— Task —
Search the records below for "family"; copy each line that has it.

— Source data —
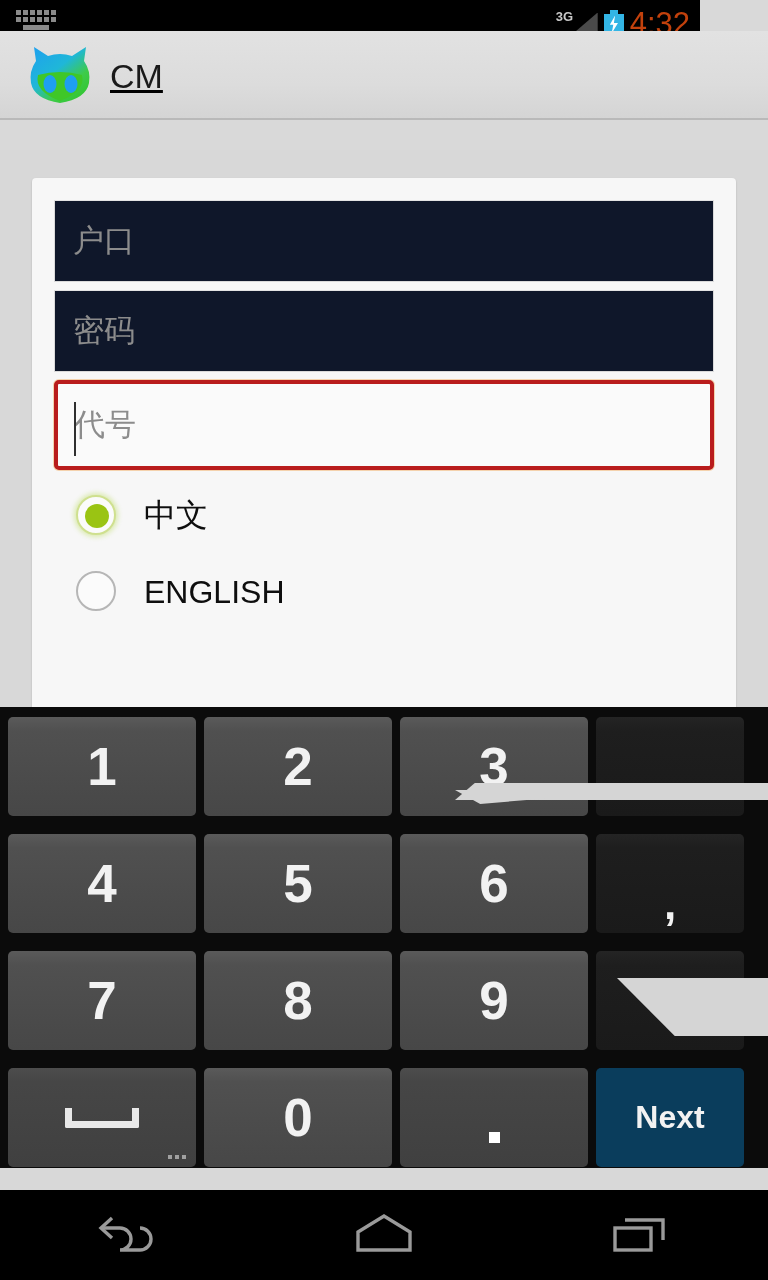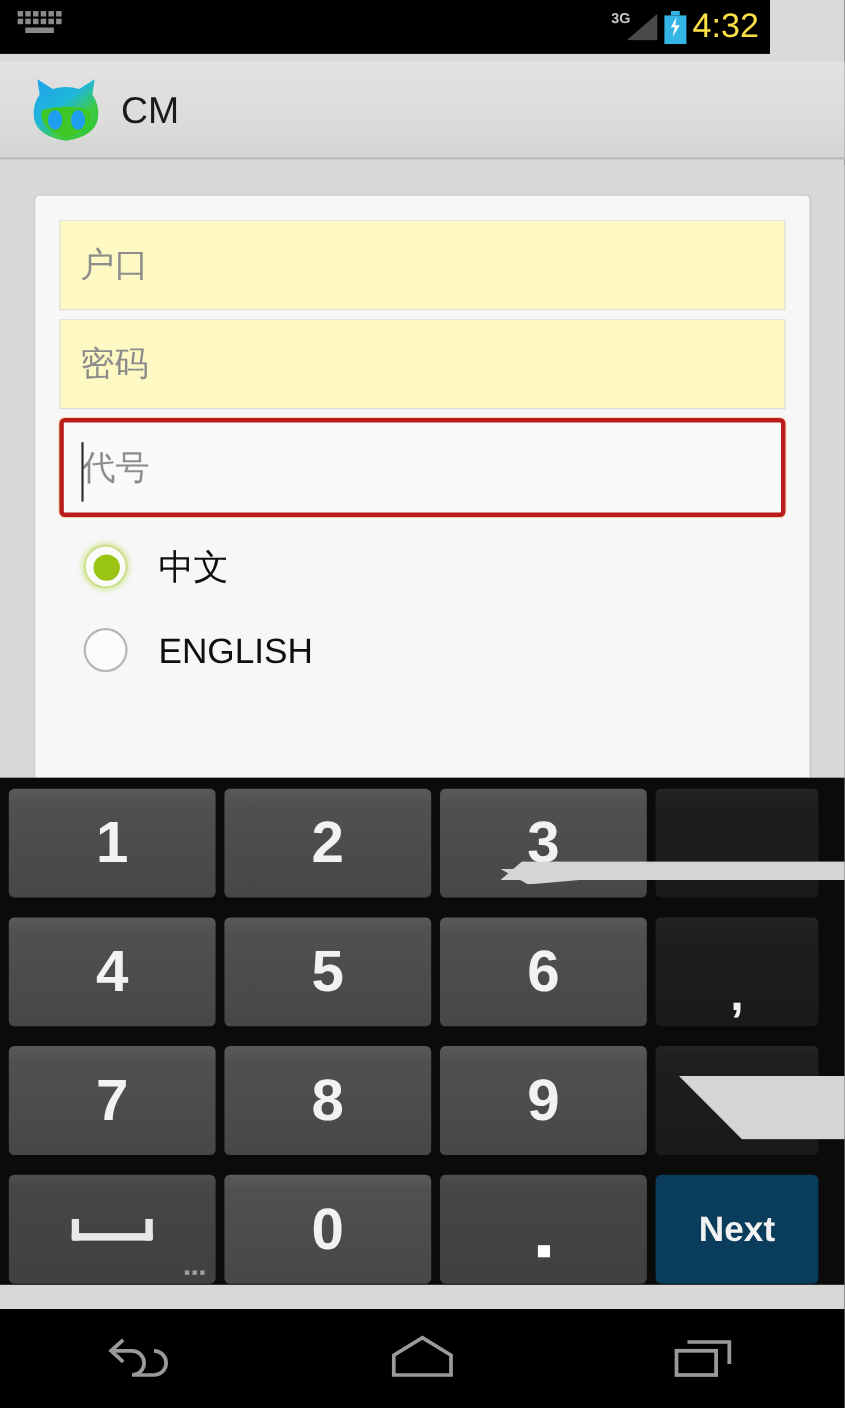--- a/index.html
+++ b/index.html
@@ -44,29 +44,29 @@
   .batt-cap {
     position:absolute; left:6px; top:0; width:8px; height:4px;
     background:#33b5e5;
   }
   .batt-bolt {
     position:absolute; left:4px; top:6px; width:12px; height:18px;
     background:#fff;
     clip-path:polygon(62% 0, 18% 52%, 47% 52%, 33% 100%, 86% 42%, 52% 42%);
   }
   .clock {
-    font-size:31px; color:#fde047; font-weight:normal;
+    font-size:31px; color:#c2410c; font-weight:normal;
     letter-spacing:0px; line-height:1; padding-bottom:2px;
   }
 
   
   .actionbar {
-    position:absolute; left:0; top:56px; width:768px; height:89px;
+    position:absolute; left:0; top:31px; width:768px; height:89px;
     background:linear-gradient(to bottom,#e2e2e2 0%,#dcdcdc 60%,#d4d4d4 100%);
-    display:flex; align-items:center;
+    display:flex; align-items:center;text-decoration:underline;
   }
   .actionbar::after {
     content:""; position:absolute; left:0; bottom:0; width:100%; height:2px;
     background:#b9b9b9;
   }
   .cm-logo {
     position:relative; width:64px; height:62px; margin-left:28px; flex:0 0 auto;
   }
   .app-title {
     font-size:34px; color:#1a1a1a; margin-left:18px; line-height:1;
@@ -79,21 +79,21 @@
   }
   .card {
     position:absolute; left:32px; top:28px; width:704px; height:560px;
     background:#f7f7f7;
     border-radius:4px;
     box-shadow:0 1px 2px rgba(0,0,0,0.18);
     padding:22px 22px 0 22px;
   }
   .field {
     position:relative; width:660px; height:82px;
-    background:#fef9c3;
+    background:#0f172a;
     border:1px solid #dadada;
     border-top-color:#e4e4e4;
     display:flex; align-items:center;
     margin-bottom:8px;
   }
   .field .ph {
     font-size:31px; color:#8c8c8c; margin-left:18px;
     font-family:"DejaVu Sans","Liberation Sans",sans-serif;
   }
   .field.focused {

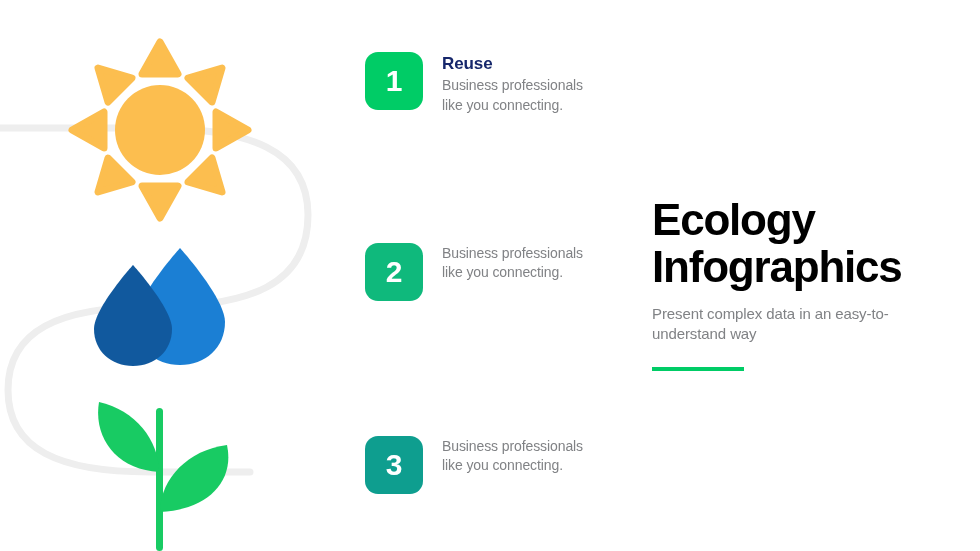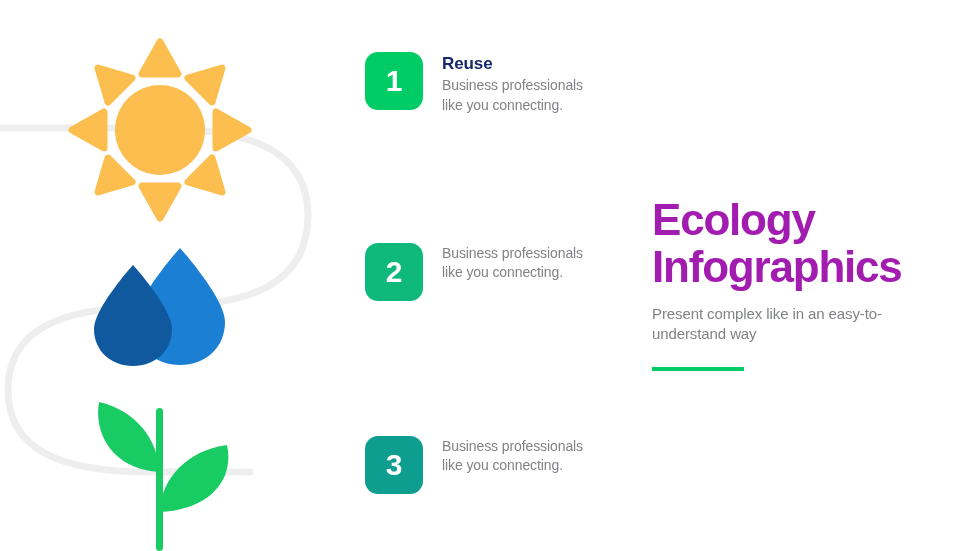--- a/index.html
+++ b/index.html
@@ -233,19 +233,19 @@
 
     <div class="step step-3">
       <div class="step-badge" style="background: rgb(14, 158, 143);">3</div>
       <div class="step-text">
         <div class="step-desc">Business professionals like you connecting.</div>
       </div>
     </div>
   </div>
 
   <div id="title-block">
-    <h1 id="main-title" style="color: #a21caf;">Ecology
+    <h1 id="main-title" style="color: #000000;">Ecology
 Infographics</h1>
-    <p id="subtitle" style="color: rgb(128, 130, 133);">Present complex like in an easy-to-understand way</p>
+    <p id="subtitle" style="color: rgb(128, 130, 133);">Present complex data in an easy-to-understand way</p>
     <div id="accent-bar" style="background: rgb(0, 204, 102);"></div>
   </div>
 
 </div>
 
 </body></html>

==

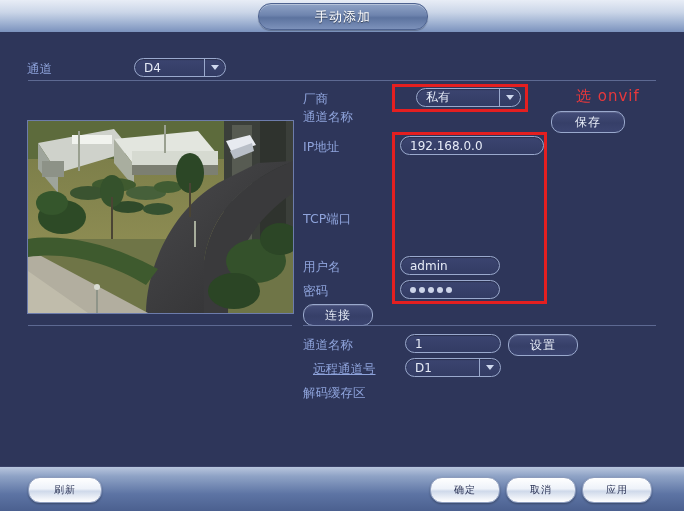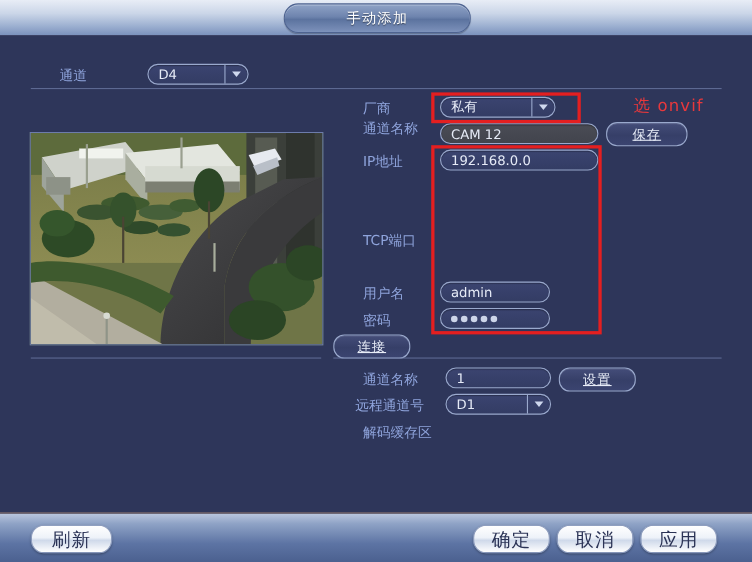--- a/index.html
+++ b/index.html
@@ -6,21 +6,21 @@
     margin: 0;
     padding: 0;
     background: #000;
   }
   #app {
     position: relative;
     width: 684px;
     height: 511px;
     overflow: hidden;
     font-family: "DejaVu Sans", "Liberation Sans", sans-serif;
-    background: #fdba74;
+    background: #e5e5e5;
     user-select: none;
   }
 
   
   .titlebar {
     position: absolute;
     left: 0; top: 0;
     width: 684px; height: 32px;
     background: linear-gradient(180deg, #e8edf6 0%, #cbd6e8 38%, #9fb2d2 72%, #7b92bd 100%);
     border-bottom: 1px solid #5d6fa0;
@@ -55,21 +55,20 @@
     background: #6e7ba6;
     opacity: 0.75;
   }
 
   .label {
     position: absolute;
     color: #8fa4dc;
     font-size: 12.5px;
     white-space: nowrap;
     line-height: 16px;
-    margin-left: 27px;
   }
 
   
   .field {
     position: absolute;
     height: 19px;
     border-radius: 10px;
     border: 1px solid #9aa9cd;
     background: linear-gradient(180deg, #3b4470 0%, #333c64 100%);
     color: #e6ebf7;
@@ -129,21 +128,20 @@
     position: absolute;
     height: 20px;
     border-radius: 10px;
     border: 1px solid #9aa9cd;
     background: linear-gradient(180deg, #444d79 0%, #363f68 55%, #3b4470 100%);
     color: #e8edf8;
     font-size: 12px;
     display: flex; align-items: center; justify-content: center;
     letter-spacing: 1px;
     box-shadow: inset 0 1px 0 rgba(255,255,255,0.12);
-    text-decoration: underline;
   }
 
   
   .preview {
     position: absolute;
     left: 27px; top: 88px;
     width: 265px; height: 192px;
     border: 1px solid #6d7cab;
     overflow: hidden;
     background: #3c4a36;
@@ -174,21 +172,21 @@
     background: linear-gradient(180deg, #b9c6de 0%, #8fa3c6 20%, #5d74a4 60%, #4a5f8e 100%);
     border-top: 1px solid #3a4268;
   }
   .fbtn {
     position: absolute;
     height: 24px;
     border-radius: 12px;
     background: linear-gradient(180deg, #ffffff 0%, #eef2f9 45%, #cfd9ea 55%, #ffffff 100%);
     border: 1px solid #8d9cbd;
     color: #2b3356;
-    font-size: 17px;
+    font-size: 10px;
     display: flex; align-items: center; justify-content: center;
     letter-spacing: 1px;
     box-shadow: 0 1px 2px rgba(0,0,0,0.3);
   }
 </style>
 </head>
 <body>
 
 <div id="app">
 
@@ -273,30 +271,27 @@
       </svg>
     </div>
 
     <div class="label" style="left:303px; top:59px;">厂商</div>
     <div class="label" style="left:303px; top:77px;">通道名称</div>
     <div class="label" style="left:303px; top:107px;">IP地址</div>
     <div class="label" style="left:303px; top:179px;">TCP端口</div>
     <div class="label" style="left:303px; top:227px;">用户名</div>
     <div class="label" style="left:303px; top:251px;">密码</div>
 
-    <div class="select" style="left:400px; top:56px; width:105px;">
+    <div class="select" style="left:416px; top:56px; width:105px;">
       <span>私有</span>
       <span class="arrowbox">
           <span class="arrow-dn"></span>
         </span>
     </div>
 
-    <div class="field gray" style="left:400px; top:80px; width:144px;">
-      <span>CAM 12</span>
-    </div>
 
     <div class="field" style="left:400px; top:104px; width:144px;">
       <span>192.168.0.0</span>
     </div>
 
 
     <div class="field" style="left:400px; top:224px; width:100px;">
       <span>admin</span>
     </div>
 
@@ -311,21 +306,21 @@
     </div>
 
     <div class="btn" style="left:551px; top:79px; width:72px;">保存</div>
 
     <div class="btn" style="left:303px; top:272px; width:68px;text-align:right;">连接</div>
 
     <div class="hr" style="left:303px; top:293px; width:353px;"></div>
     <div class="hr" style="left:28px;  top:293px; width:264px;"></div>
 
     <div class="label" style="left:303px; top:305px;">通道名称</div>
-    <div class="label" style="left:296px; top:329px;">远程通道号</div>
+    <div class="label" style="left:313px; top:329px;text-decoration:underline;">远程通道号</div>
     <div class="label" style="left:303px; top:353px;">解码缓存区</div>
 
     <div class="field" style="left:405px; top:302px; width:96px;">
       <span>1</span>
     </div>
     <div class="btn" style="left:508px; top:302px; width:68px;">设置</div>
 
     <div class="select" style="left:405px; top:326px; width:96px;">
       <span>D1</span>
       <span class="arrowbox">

— Written solution —
     font-family:"DejaVu Sans","Liberation Sans",sans-serif;
     font-family: "DejaVu Sans", "Liberation Sans", sans-serif;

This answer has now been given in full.